At 18.50 Scharnhorst turned to starboard to engage the destroyers Savage and Saumarez, but this merely opened the way for Scorpion and Stord to deliver a torpedo attack, which scored one hit on the starboard side. As Scharnhorst continued to turn in an effort to avoid the torpedoes, Savage and Saumarez found themselves in good firing positions and scored three hits on the German battle-cruiser’s port side. Saumarez was hit several times by Scharnhorst's secondary armament of 150-mm (5.91-in) guns, and suffered 11 men killed and another 11 wounded.
The damage inflicted by the torpedo hits once again reduced Scharnhorst's speed to 10 kt, which allowed Duke of York to close the range rapidly. With Scharnhorst illuminated by star shells, Duke of York and Jamaica opened fire once more, at a range of only 10,400 yards (9510 m), and at 19.15 Belfast supplemented this fire from the north. The British vessels subjected the German ship to a deluge of fire, and the cruisers Jamaica and Belfast also launched their remaining torpedoes at their slowing target.

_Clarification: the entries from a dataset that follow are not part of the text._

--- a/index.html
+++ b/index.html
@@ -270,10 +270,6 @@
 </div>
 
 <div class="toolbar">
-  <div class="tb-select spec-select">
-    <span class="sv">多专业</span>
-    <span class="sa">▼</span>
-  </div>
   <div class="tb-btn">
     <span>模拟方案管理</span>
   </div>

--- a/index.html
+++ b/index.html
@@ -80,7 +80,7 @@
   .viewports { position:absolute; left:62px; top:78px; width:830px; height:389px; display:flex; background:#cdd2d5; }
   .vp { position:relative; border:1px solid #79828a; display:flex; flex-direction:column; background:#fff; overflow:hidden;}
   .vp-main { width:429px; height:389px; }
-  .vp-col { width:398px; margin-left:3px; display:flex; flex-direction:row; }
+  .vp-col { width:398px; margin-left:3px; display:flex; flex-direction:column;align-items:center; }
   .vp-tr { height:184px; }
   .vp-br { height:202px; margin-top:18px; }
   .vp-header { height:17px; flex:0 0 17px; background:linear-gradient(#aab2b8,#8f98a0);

Scharnhorst's end came when the destroyers Matchless, Musketeer, Opportune and Virago fired a further 19 torpedoes at the German ship. Wracked with hits and unable to escape, Scharnhorst capsized and sank at 19.45 on 26 December, her propellers still turning. Of her total complement of 1,968 men, only 36 were pulled from the icy waters, 30 by Scorpion and six by Matchless. Neither Bey nor Hintze was among the survivors, though they had been seen in the water after their ship went down, and in fact no officers survived.
Fraser now ordered his ships to proceed to Murmansk.

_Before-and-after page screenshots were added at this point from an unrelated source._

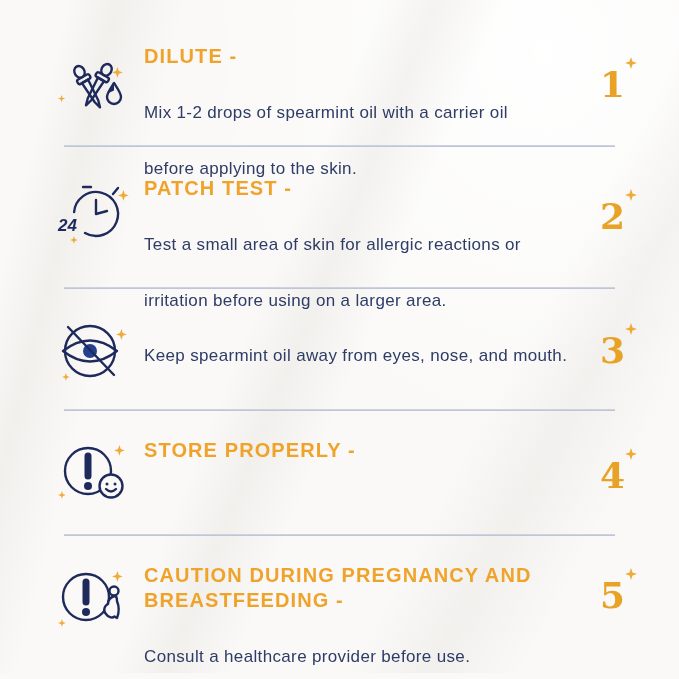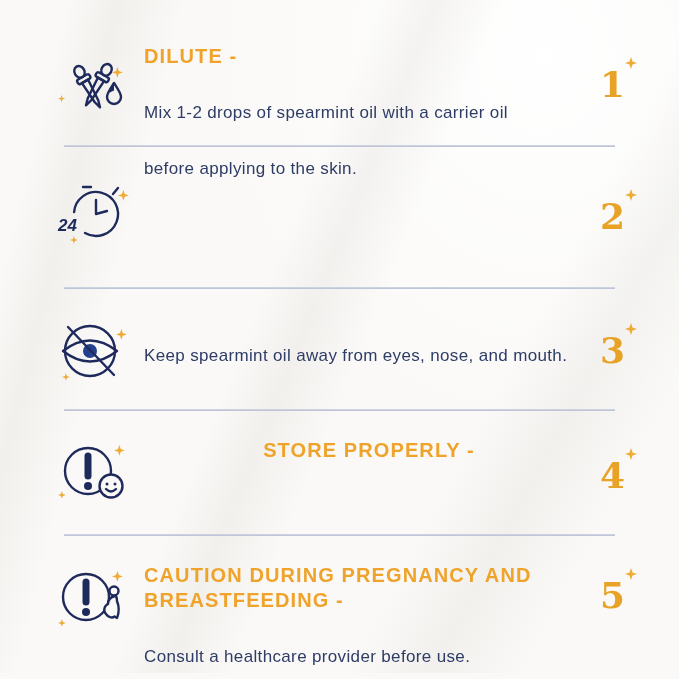--- a/index.html
+++ b/index.html
@@ -110,6 +110,13 @@
         <path class="star" transform="translate(14,58) scale(0.65)" d="M6 0 L7.5 4.5 L12 6 L7.5 7.5 L6 12 L4.5 7.5 L0 6 L4.5 4.5 Z"></path>
       </svg>
     </div>
+    <div class="text-col">
+      <div class="title">PATCH TEST -</div>
+      <div class="body">
+        <div>Test a small area of skin for allergic reactions or</div>
+        <div>irritation before using on a larger area.</div>
+      </div>
+    </div>
     <div class="num"><span>2</span><svg width="12" height="12" viewBox="0 0 12 12">
           <path class="star" d="M6 0 L7.5 4.5 L12 6 L7.5 7.5 L6 12 L4.5 7.5 L0 6 L4.5 4.5 Z"></path>
         </svg></div>

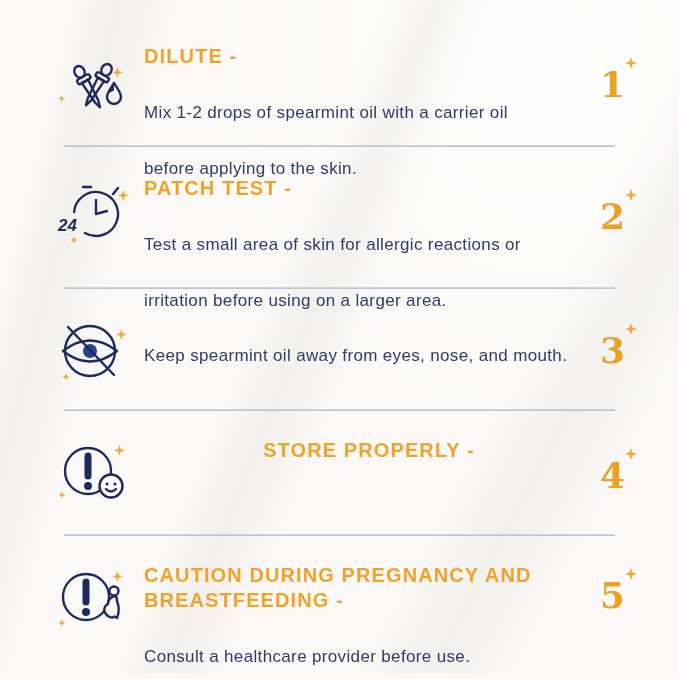--- a/index.html
+++ b/index.html
@@ -21,7 +21,7 @@
   .r1{height:146px;padding-top:44px;}
   .r2{height:142px;padding-top:30px;}
   .r3{height:122px;padding-top:24px;}
-  .r4{height:125px;padding-top:28px;text-align:center;}
+  .r4{height:125px;padding-top:28px;}
   .r5{height:144px;padding-top:28px;}
   .icon-col{flex:none;width:88px;margin-left:56px;position:relative;}
   .icon-col svg{display:block;}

Scharnhorst's loss served to confirm the vital importance of radar in modern naval warfare. While the German battle-cruiser should have been able to outgun all of her opponents except the battleship Duke of York, the early loss of her radar fire-control system combined with the heavy weather to leave her at a major fire-control disadvantage: as it was, Scharnhorst was straddled by 31 of the 52 salvoes fired by Duke of York with the benefit of radar fire control.
However, like other major German surface vessels, Scharnhorst had shown herself to be magnificently designed and superbly built, for her destruction had required the hits of at least 13 14-in (356-mm) shells from the battleship, of about 12 8- and 6-in (203- and 152-mm) shells from the cruisers, and of 11 hits from the 55 21-in (533-mm) torpedoes fired at her.
The Battle of the North Cape was the last battle between big gun capital ships in the war between the UK and Germany, and the British victory confirmed the massive strategic advantage the British possessed, at least in surface units.